The most finished form of this dramatic narration in the 18th century will be the epistolary technique which Richardson himself used in Pamela  or Clarissa;  in the twentieth century, the equivalent would be the interior monologue. 

   In a letter to a prospective lady writer, Dickens makes a similar point:

 

It strikes me that you constantly hurry your narrative (and yet without getting on) by telling it, in a sort of impetuous breathless way, in your own person, when the people should tell it and act it for themselves . My notion always is, that when I have made the people to play out the play, it is, as it were, their own business to do it, and not mine.[2]

 

In connection with the doctrine that literature must be direct and dramatic we may also remember Aristotle's and Lessing's praise of Homer's dramatic style and Coleridge's denunciation of Wordsworth's "ventriloquism." But as late as the Romantic age the theorists are concerned almost exclusively with poetry. Even those who are sympathetic to the novel, like John Stuart Mill, consider it as a minor and somewhat childish genre.  Only in the second half of the 19th century do we find a purposive aesthetic theory of the novel. Flaubert, Maupassant, Henry James and Zola put forward the view that the novel is a serious form of art.  In England, the most important essays in the defense of the novel are two essays called "The Art of Fiction,"  the first by Walter Besant, the second a riposte by Henry James.

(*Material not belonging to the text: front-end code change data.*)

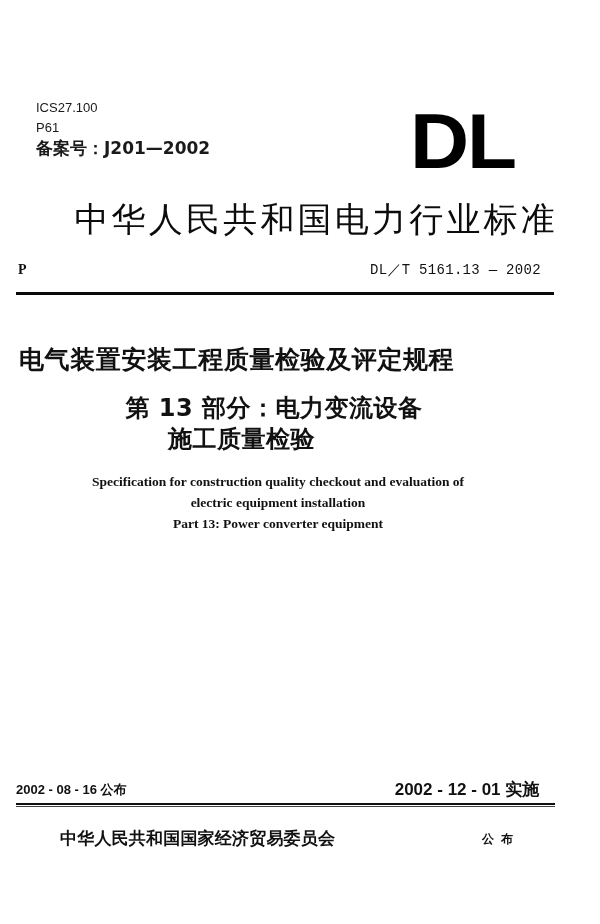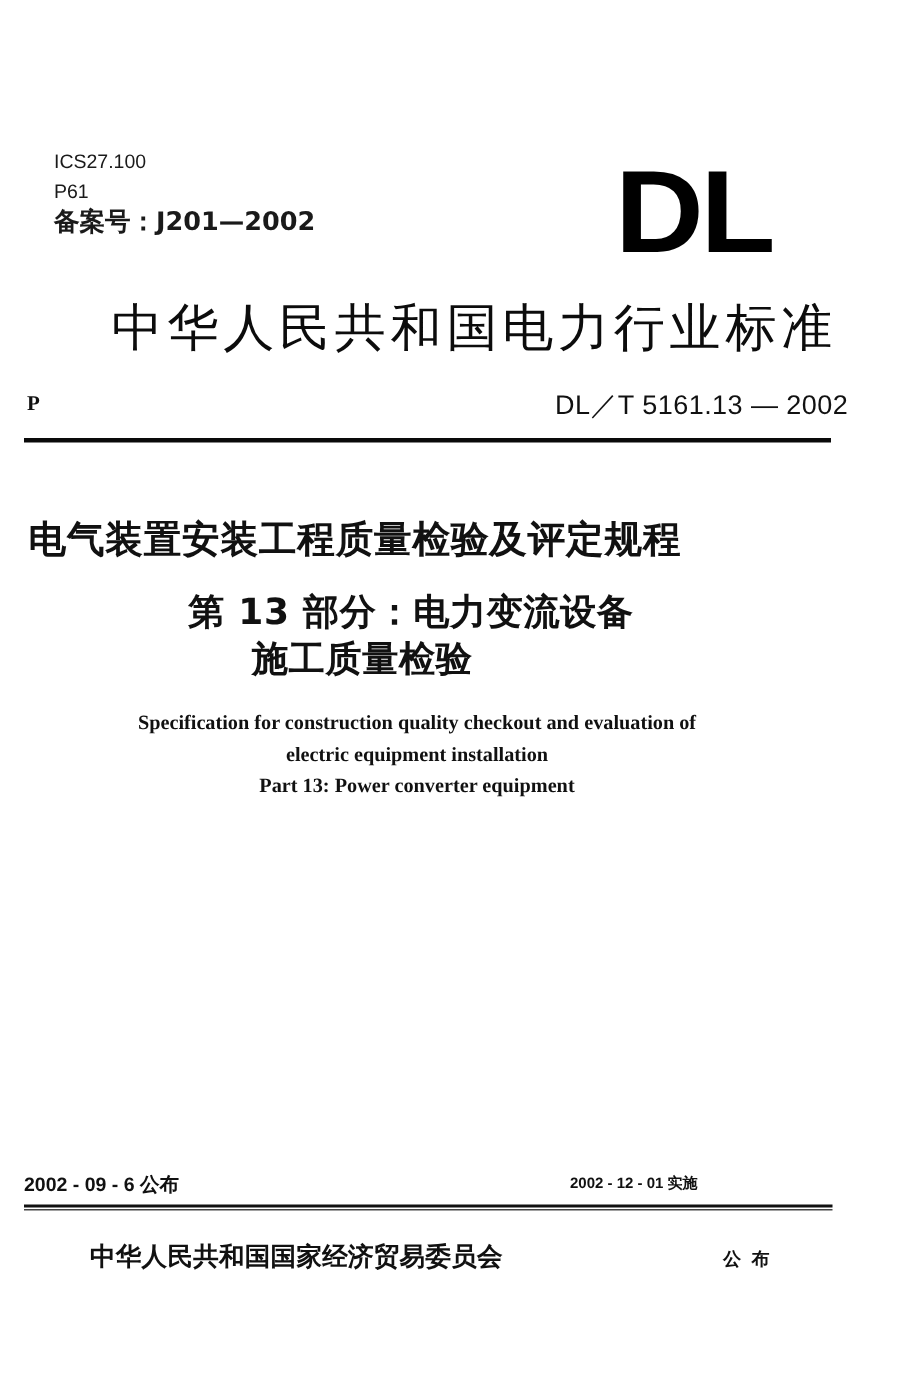"DL／T 5161.13 — 2002" .std-number { font-family: Liberation Sans, sans-serif -> Liberation Mono, monospace; font-size: 18px -> 14px }
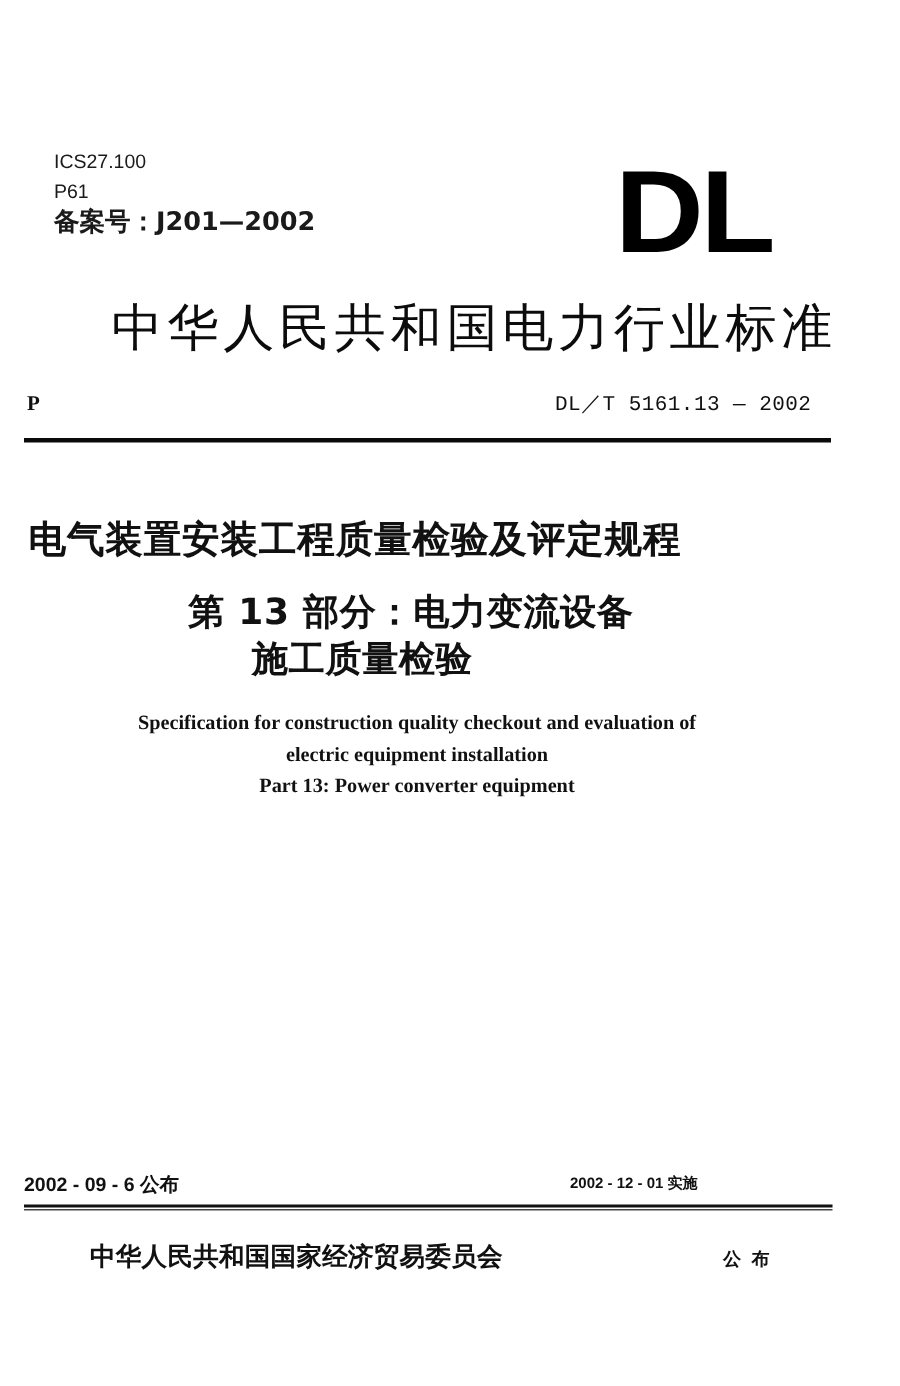"2002 - 09 - 6" div.abs { text: 09 - 6 -> 08 - 16 }
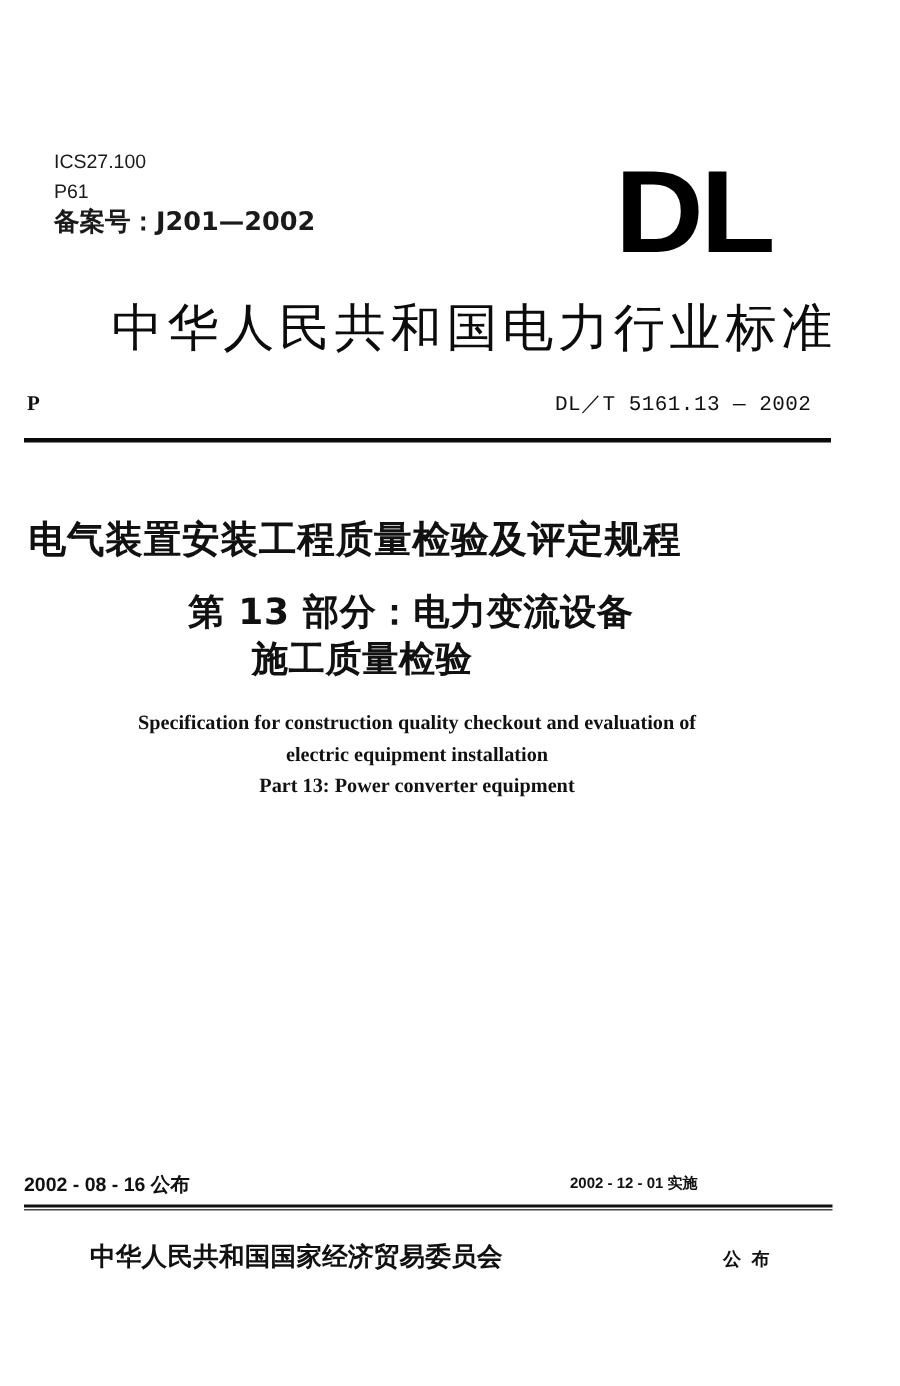"2002 - 12 - 01" .date-impl { font-size: 10px -> 17px; text-align: left -> center }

         For Besant, a novel is a genre which gives a fuller experience of life than the other arts, because its privileged material is human psychology and relationships, "men and women in action and passions", and its effect the development of human sympathy:

 

The modern sympathy includes not only the power to pity the sufferings of others, but also that of understanding their very souls; it is the reverence for man, the respect for his personality, the recognition of his individuality, and the enormous value of the one man, the perception of one's man relation to another, his duties and responsibilities.[3]

 

This is the aim of realistic techniques, of observation, of note-taking, which feature prominently in Besant's essay: through precision and verisimilitude to produce conviction, and through conviction to provide a fuller experience of life than we would otherwise enjoy, to endow us with the "power of vision and of feeling" (Besant 14). 

        

         Besant also anticipates to some extent James's organic concepton of the novel, in his insistence that all elements of a novel must contribute to that experiential quality, that none is to be irrelevant.  Every part of the novel must accomplish its explicit function while it prepares the ground for other elements, creating in the reader by means of a skilful art the impression of something lively, consonant and spontaneous:

 

In romance, while nothing should be allowed which does not carry on the story, so everything as it occurs must be accentuated and yet deprived of needlessly accesory details.  The gestures of the characters at an important juncture, their looks, their voices, may all be noted if they help to impress the situation. . . .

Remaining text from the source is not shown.